Translation:Are the parents sleeping in the hotel?

August 29, 2014



Does this also translate as "Are the parents (who are) in the hotel sleeping?"


And yet "Are the parents in the hotel sleeping?" can have a different meaning to "Are the parents sleeping in the hotel?". The former questions if they are sleeping there now, whereas the later could be asking the same or it could be asking if that's where they are sleeping when they do sleep.


In Dutch it can have both meanings, which one is meant will usually be clear from context, but can be emphasised by intonation or a pause either before or after in het hotel.


Is the word order important?
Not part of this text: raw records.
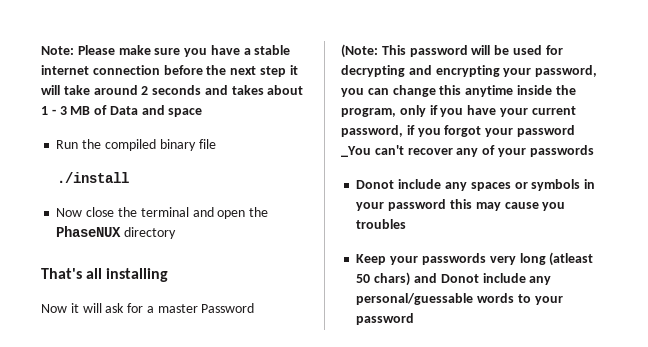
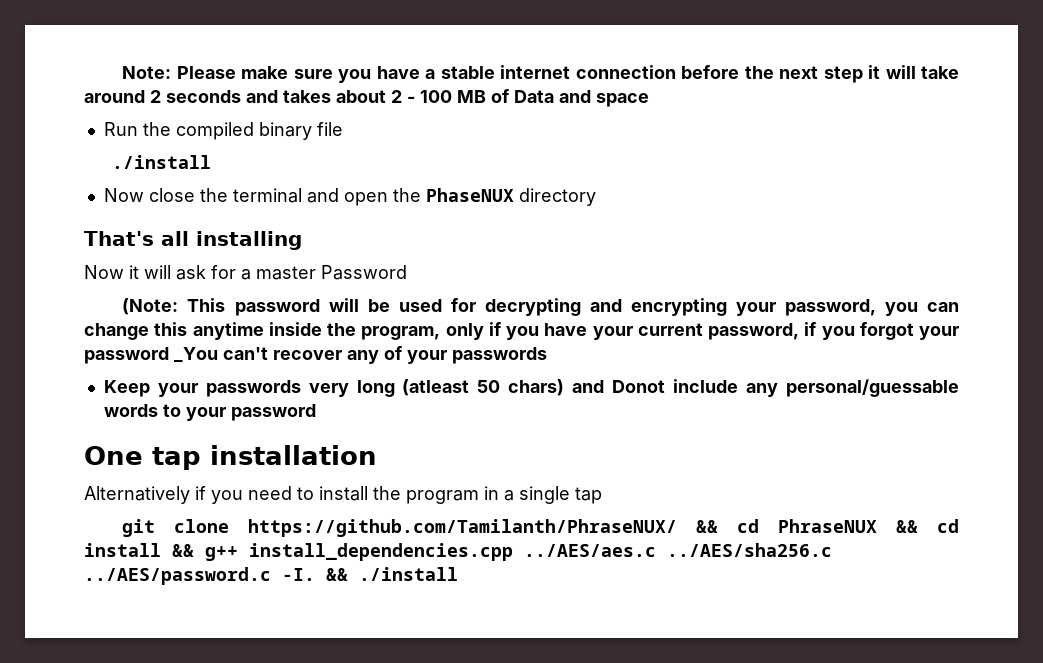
[41,106,67,115] 1 - 3 -> [391,90,452,103] 2 - 100
[356,179,596,191] [356,199,566,211] [356,219,407,229] // Donot include any spaces or symbols in your password this may cause you troubles -> (547, 355) none
(415, 319) none -> [84,445,377,470] [84,486,602,504] [122,519,959,537] [84,543,832,561] [84,567,458,585] // One tap installation // Alternatively if you need to install the program in a single tap // git clone https://github.com/Tamilanth/PhraseNUX/ && cd PhraseNUX && cd install && g++ install_dependencies.cpp ../AES/aes.c ../AES/sha256.c ../AES/password.c -I. && ./install

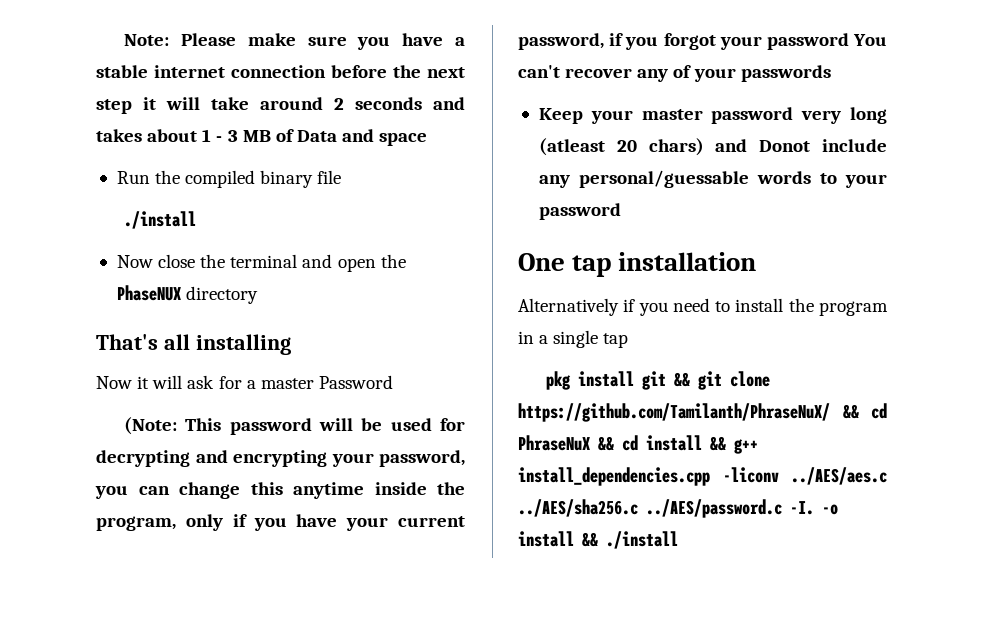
[391,90,452,103] 2 - 100 -> [202,129,238,142] 1 - 3
[174,347,218,363] _You -> [853,34,887,46] You
[205,380,301,397] passwords -> [641,107,794,124] master password
[477,380,501,393] 50 -> [616,140,637,152] 20
(602, 495) none -> [546,371,691,390] pkg install git &&
[248,519,878,537] https://github.com/Tamilanth/PhraseNUX/ && cd PhraseNUX -> [518,403,887,422] [518,435,590,451] https://github.com/Tamilanth/PhraseNuX/ && cd PhraseNuX
(513, 552) none -> [722,467,779,483] -liconv
(315, 574) none -> [822,504,838,515] [518,531,574,547] -o install

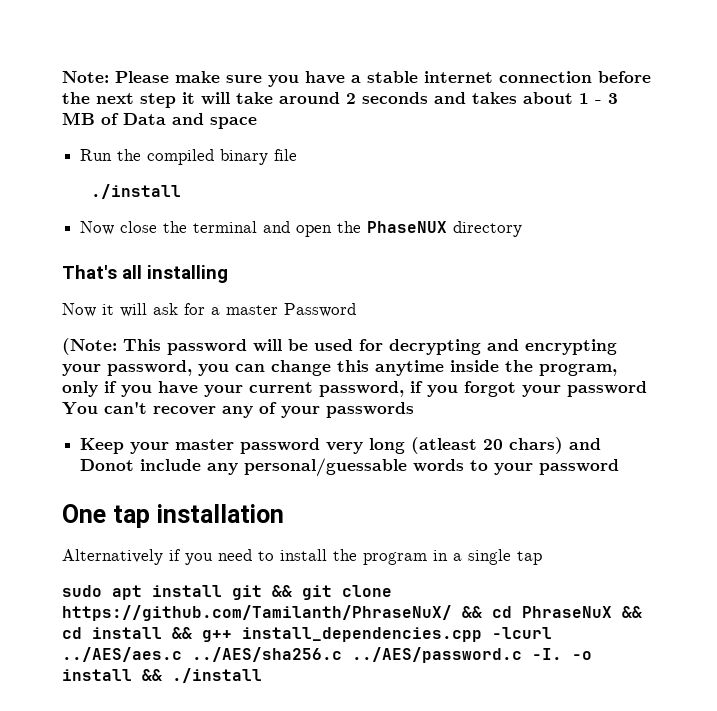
[546,371,572,390] pkg -> [62,585,142,600] sudo apt
[722,467,779,483] -liconv -> [492,627,552,639] -lcurl

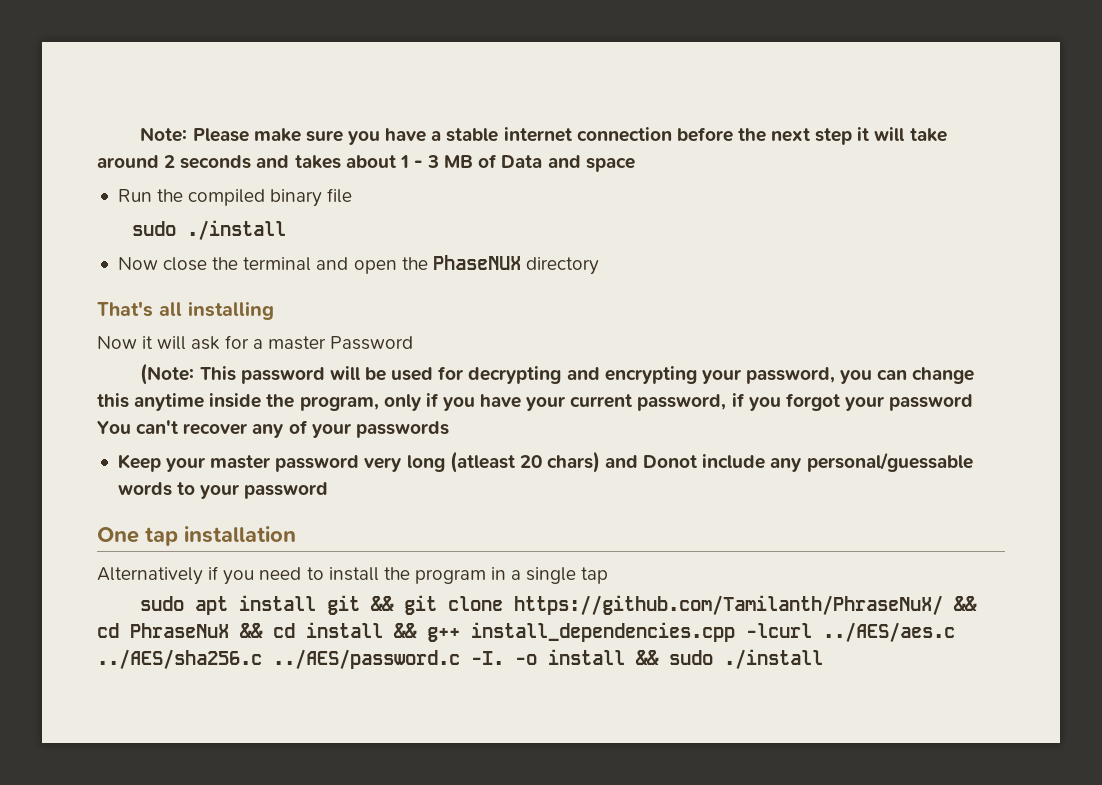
(298, 155) none -> [131,221,176,236] sudo
(162, 675) none -> [669,650,713,665] sudo

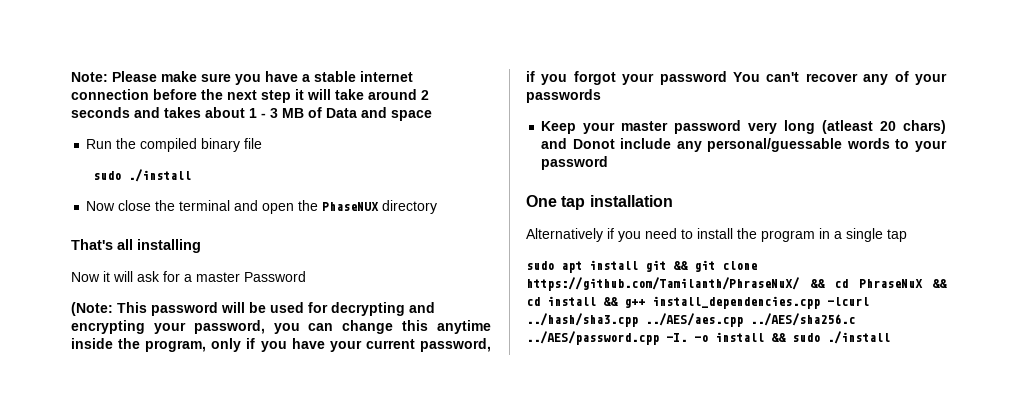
[823,622,955,642] [97,649,460,669] ../AES/aes.c ../AES/sha256.c ../AES/password.c -> [526,313,855,327] [526,331,659,345] ../hash/sha3.cpp ../AES/aes.cpp ../AES/sha256.c ../AES/password.cpp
Would "Zijn de ouders aan het slaapen in het hotel" mean the same thing?


That order is also correct, but it is less common I think and I would say it is less 'nice'.

In general people will understand you if your word order isn't completely correct. So if you're a beginner you'll get away with some mistakes. But it starts being annoying if you're more advanced. You can compare it to saying We go tomorrow to the hotel in English. It's not the end of the world, but it's better to try to get it right. :)


Is "at the hotel" an acceptable translation"?


Does this also translate to: "Are the parents sleeping at the hotel?" or no?

I ask because of the sentence: "Zij is in de grote gevangevis aan het werken" translating as "at"


Well, I translated it to "... at the hotel?" and it was wrong. So they sleep "in" the hotel.


Would "Are the parents in the hotel asleep" be correct?


Should "are the parents asleep in the hotel" not be accepted?


I know there are examples where this could be used, but it seems to be a strange sentence in US English.


Is there anything wrong with: Are the parents asleep in the hotel?